Prime Minister Boris Johnson gave a speech at the Brave Ukraine event while President Volodymyr Zelensky appeared by video screen Photo: Simon Dawson / No 10 Downing Street

The very rich men and women were invited to walk through a dark passage studded with abandoned detritus and tank traps. The guests were at Tate Modern to pay homage to Ukraine’s resistance, to view some special installations, and to hand over wads of cash to the cause.

The Brave Ukraine fundraising event on 6 May was organised by Christie’s and the Ukrainian Embassy in London amid much secrecy. Accounts of it, from some attendees, shine an intriguing light on art, wealth, worthy causes and a flexible approach to morality.

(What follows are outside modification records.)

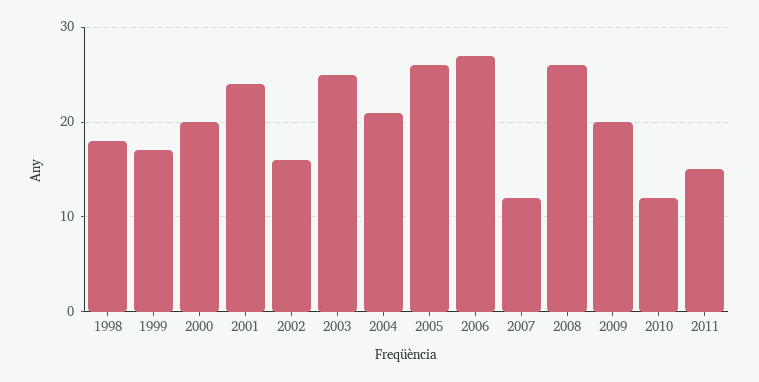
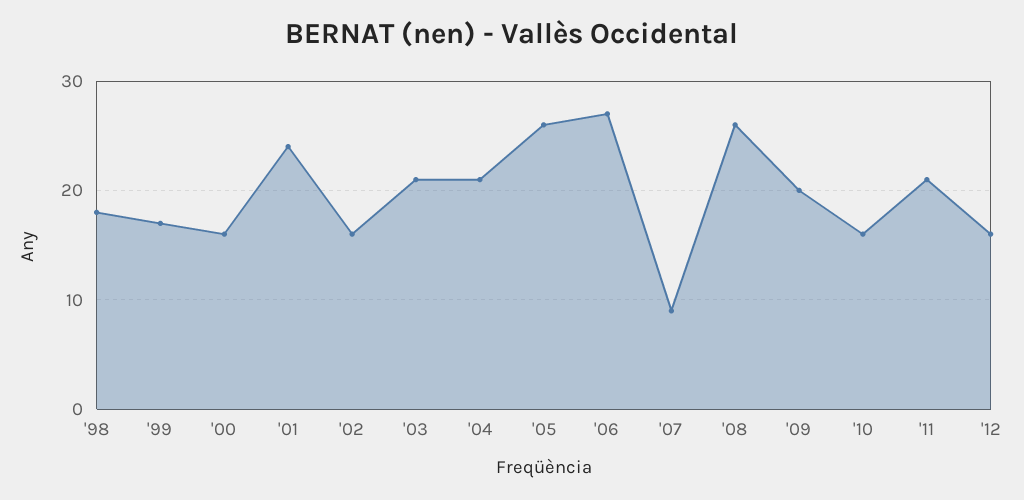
2000: 20 -> 16
2003: 25 -> 21
2007: 12 -> 9
2010: 12 -> 16
2011: 15 -> 21
'12: none -> 16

The warm-up act was the supreme master of ethical insouciance, Prime Minister Boris Johnson. He has won plaudits for being quick to provide military assistance to Ukraine’s President Volodymyr Zelensky and to give him vocal political support. Yet, true to form, he has uttered not a word of explanation, let alone contrition, for cavorting with the oligarchs, partying, playing tennis and taking their money for the Conservative Party.

The great and good were queuing up to rub shoulders with the Prime Minister. Also present were Liz Truss, the Foreign Secretary, and Sir Keir Starmer, the Labour leader. Star of the show was Zelensky himself. He appeared by video screen, but only after awkward tech problems that were believed to be more to do with the bandwidth of the hosts in London rather than war-torn Kyiv.

Johnson urged the guests to “dig deep”. The most expensive lot was one of Zelensky’s fleeces that have become emblematic of Ukrainian military defiance. The khaki item, which the president had signed on its left sleeve, had a reserve price of £50,000. That, Johnson exhorted them, was “a snip”. They heeded his word, and the hammer came down at £90,000. Second prize was a tour of Kyiv—presumably once things have quietened down a bit—with Mayor Vitali Klitschko. Overall, more than £600,000 was raised, much of it going to help re-equip a specialised children’s medical centre in the west of the country.

The guest list was small and discreet, carefully chosen to avoid any taint of “previous” with the Kremlin—some feat for a community that has spent the past two decades supping at the hand of Russian oligarchs. Now it is all change. Slava Ukraini!

The cultural world has followed the lead of the other service industries of Londongrad. Auction houses are a natural concomitant to wealth managers, reputation launderers, property developers, private schools and, top of the pile, libel lawyers, all of whom became handmaidens to a tiny slew of Russians. Meanwhile, the subsidised sector has needed to find money from wherever it came.

Tate, which described the event as a “statement of solidarity with Ukraine”, is no different to others. The dilemma of these businesses—and, as ministers have urged them to, they see themselves as businesses—is acute. Each of the three sources of revenue has been under pressure. Earned income, through ticket prices (for those who charge), or from sales from shops and cafés, plunged during the pandemic. Emergency government rescue packages made up some, not all, of the shortfall. Over time, the proportion of state subsidy has been whittled away.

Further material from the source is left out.